Natasha Whelehan joins us again today with a review of her latest non-fiction read, The 4 Pillar Plan by Dr Rangan Chatterjee.
You’ve climbed the cancer mountain, been through the rigours of active treatment and now you might want to make some lifestyle changes as part of your “new normal”. In a world filled with information on diet, lifestyle and wellness, the question can sometimes be, where to start? With so much often conflicting information it can seem like a minefield.
That’s why I really liked this book. If you want an accessible framework with suggestions for simple, easy-to-implement changes that can really make an impact on your overall health and wellness, then The 4 Pillar Plan is a great starting point.
Written by Dr Rangan Chatterjee, MD (known from BBC’s Doctor in the House), the book puts forward four lifestyle pillars:
Dr Chatterjee outlines each of his four pillars, and explains how he believes that making even small changes in each pillar can have a beneficial effect on your overall health and wellbeing. This in itself is quite different to many of the books out there which can tend to have just one, possibly two primary areas of focus e.g. diet and/or exercise.
This isn’t a rigid, day-by-day diet or exercise plan. Rather The 4 Pillar Plan is a nice mix of scientifically-backed information (don’t worry, the book isn’t full of medical jargon), combined with case studies and tips drawn from Dr Chatterjee’s experience as a doctor plus his own personal experience.
I loved that this wasn’t a formal step-by-step plan, but rather I could pick and mix what appealed to me and what would work for my lifestyle. At the end of each pillar, he makes five suggestions for how to make changes in this particular area, but success is not dependent on carrying out all five suggestions in every one of the four pillars. The book instead encourages balance across the four pillars – not perfection – and that’s something I really liked.
For me, sleep is an area I would like to improve so this was a pillar I went over more than once. I’ll definitely be trying a few of the ideas in this chapter, including leaving my phone downstairs at bedtime and introducing a ‘no tech’ period before bedtime. For you it could be the Move pillar. If it is, maybe the 5 minute kitchen workout is your starting point. Wherever you are, the book encourages small changes to start and offers useful, and more importantly, achievable tips on how to bring about these changes.

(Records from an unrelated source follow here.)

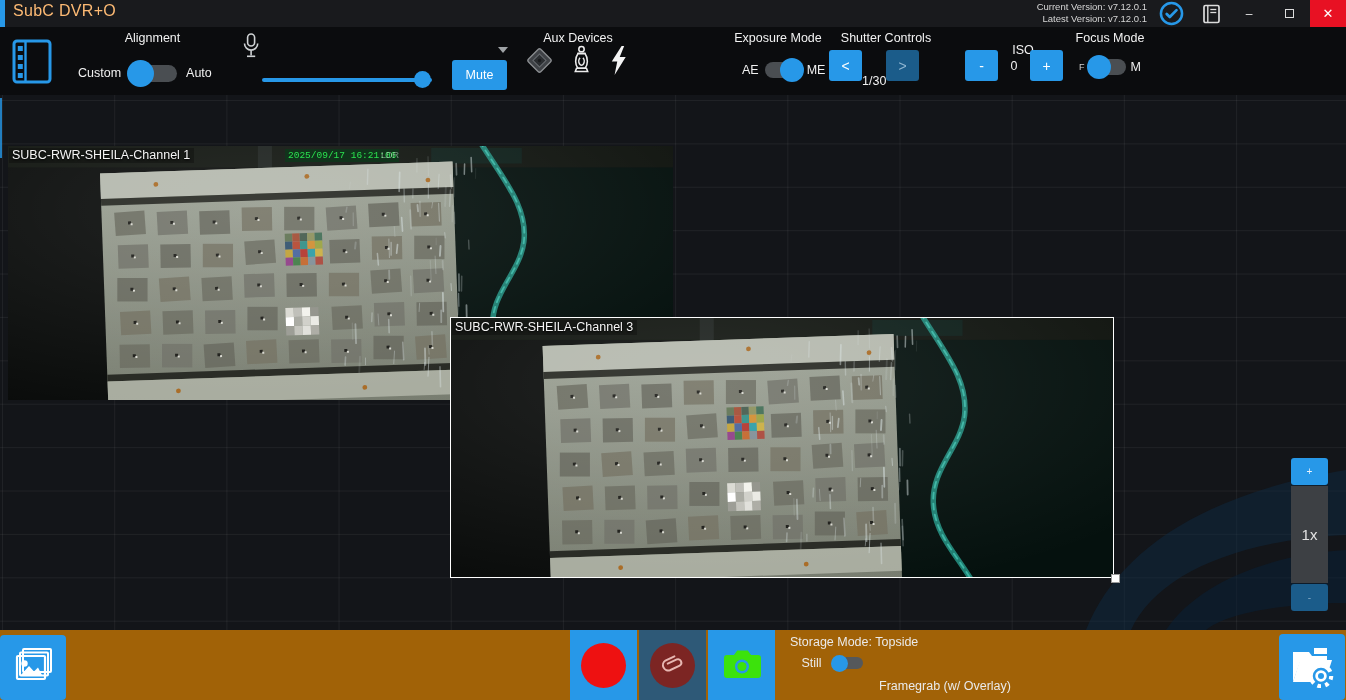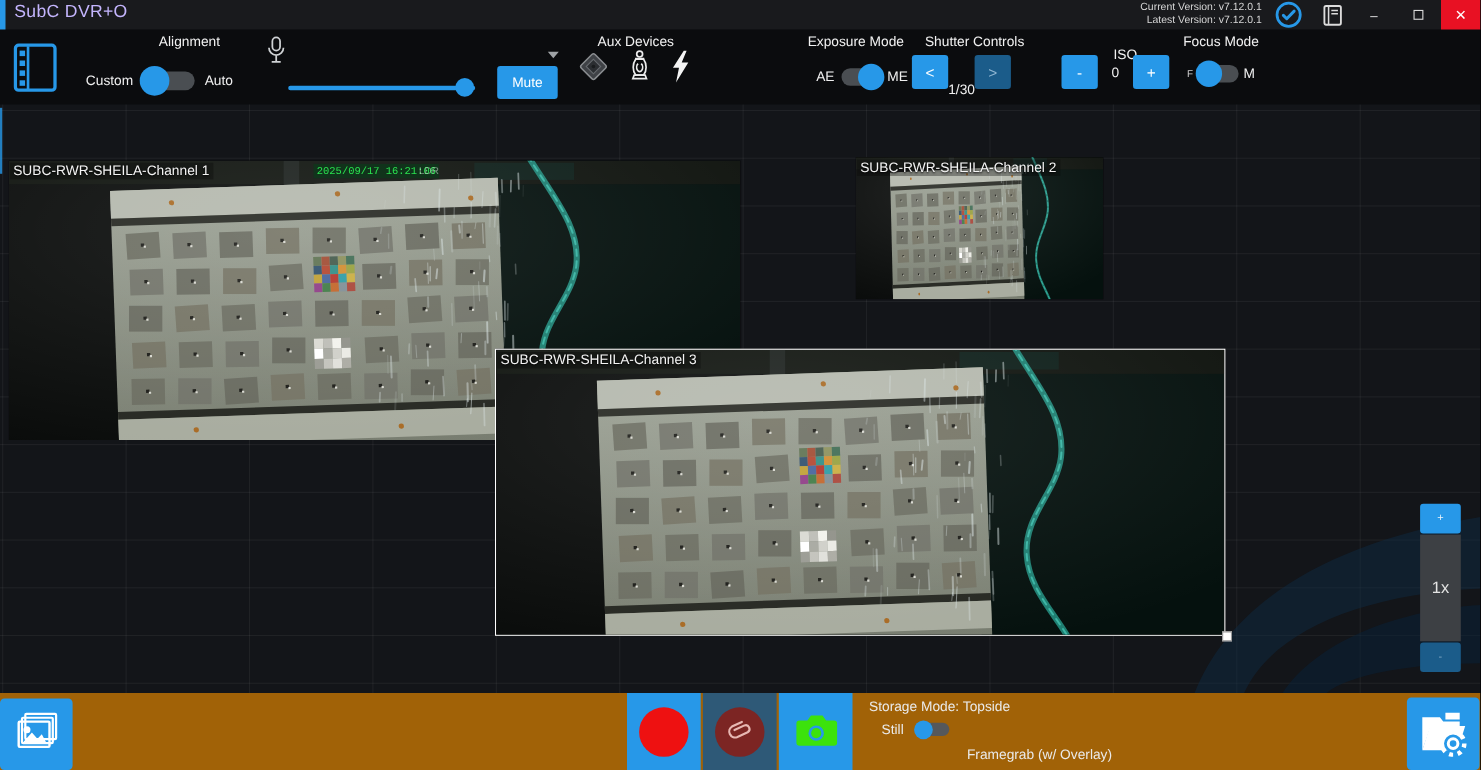--- a/index.html
+++ b/index.html
@@ -10,7 +10,7 @@
   
   .titlebar { position:relative; height:27px; background:#191a1d; }
   .accent-strip { position:absolute; left:0; top:0; width:5px; height:27px; background:var(--accent); }
-  .app-title { position:absolute; left:13px; top:2px; font-size:16px; color:#c4b5fd; letter-spacing:.3px; }
+  .app-title { position:absolute; left:13px; top:2px; font-size:16px; color:#fdba74; letter-spacing:.3px; }
   .versions { position:absolute; right:199px; top:1px; text-align:right; font-size:9.5px; line-height:12px; color:#d6d6d6; }
   .tb-check { position:absolute; right:162px; top:1px; width:25px; height:25px; }
   .tb-book { position:absolute; right:125px; top:4px; width:19px; height:20px; }

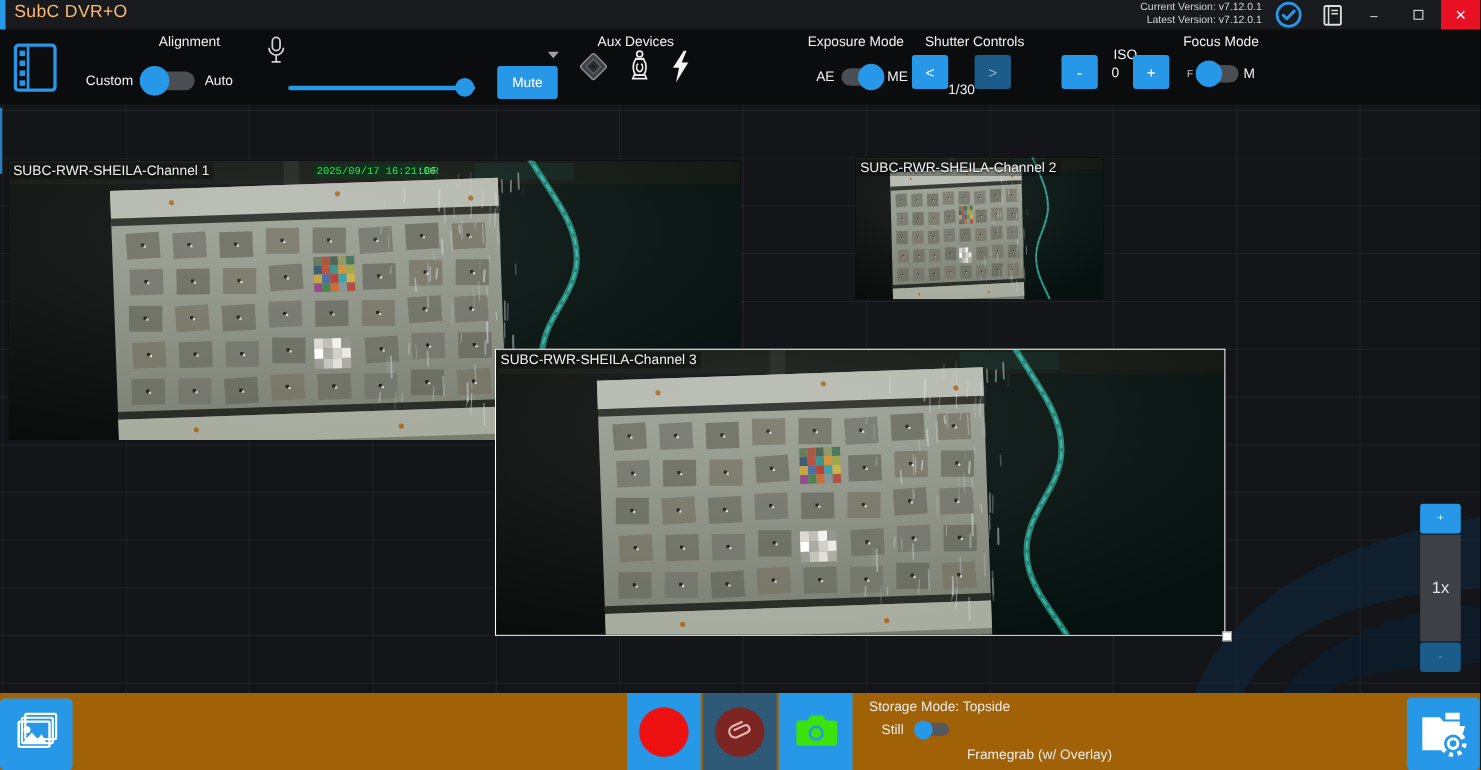--- a/index.html
+++ b/index.html
@@ -396,7 +396,7 @@
       </svg>
     </button>
 
-    <div class="tb-label" style="left:105px; top:4px; width:95px;text-align:right;">Alignment</div>
+    <div class="tb-label" style="left:105px; top:4px; width:95px;">Alignment</div>
     <div class="row" style="left:78px; top:31px; gap:9px; height:30px;">
       <span class="txt">Custom</span>
       <div class="toggle toggle-lg">

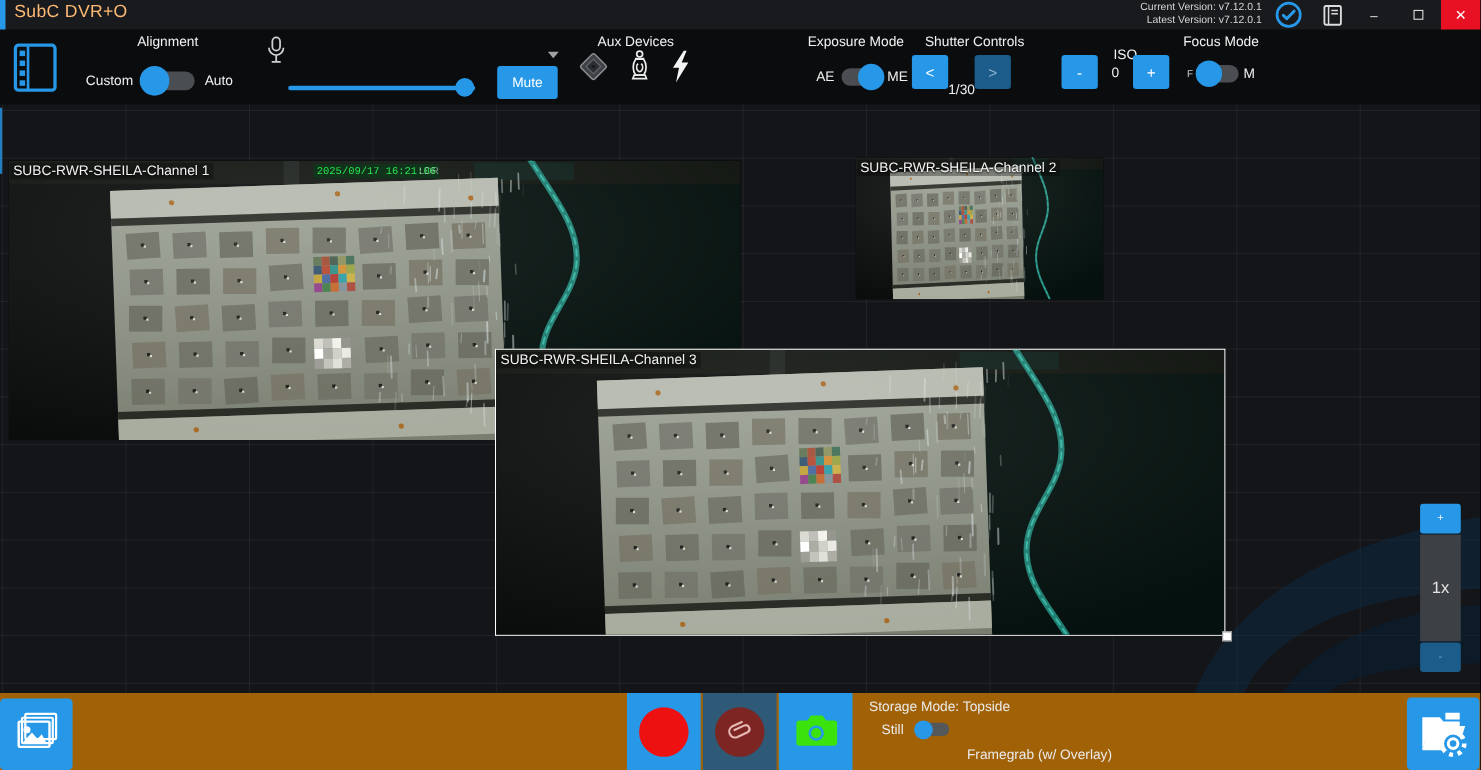--- a/index.html
+++ b/index.html
@@ -495,12 +495,6 @@
       <div class="ch-label">SUBC-RWR-SHEILA-Channel 1</div>
     </div>
 
-    <div class="channel ch2">
-      <svg class="feed" preserveAspectRatio="none" viewBox="0 0 660 260">
-          <use href="#scene"></use>
-        </svg>
-      <div class="ch-label">SUBC-RWR-SHEILA-Channel 2</div>
-    </div>
 
     <div class="channel ch3">
       <svg class="feed" preserveAspectRatio="none" viewBox="0 0 660 260">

I listened to the book on Audible (currently my new favourite app!) but this format wasn’t ideal for the Move pillar as he talks through some exercises to help encourage movement in your glutes which I’d personally have preferred having a visual aid for.
Overall though, I really enjoyed the book. I liked the four pillar framework for looking at health and lifestyle and found the book easy to understand. Plus it got me thinking more about some of my habits and has given me some great ideas for improving my overall wellbeing.
About the Author
Dr. Rangan Chatterjee is a pioneer in the emerging field of progressive medicine and is changing the way that we look at illness. He is known for finding the root cause of people’s problems by taking a 360 degree approach to health, which was highlighted in his ground-breaking BBC One TV show, Doctor in the House. He is the resident doctor on BBC One’s Breakfast, a regular commentator on BBC Radio and gave an inspirational TEDx talk on making diseases disappear. He writes for The Huffington Post, Mind Body Green and has a monthly column on lifestyle medicine in Top Sante. He regularly lectures on his subject at events and conferences around the world.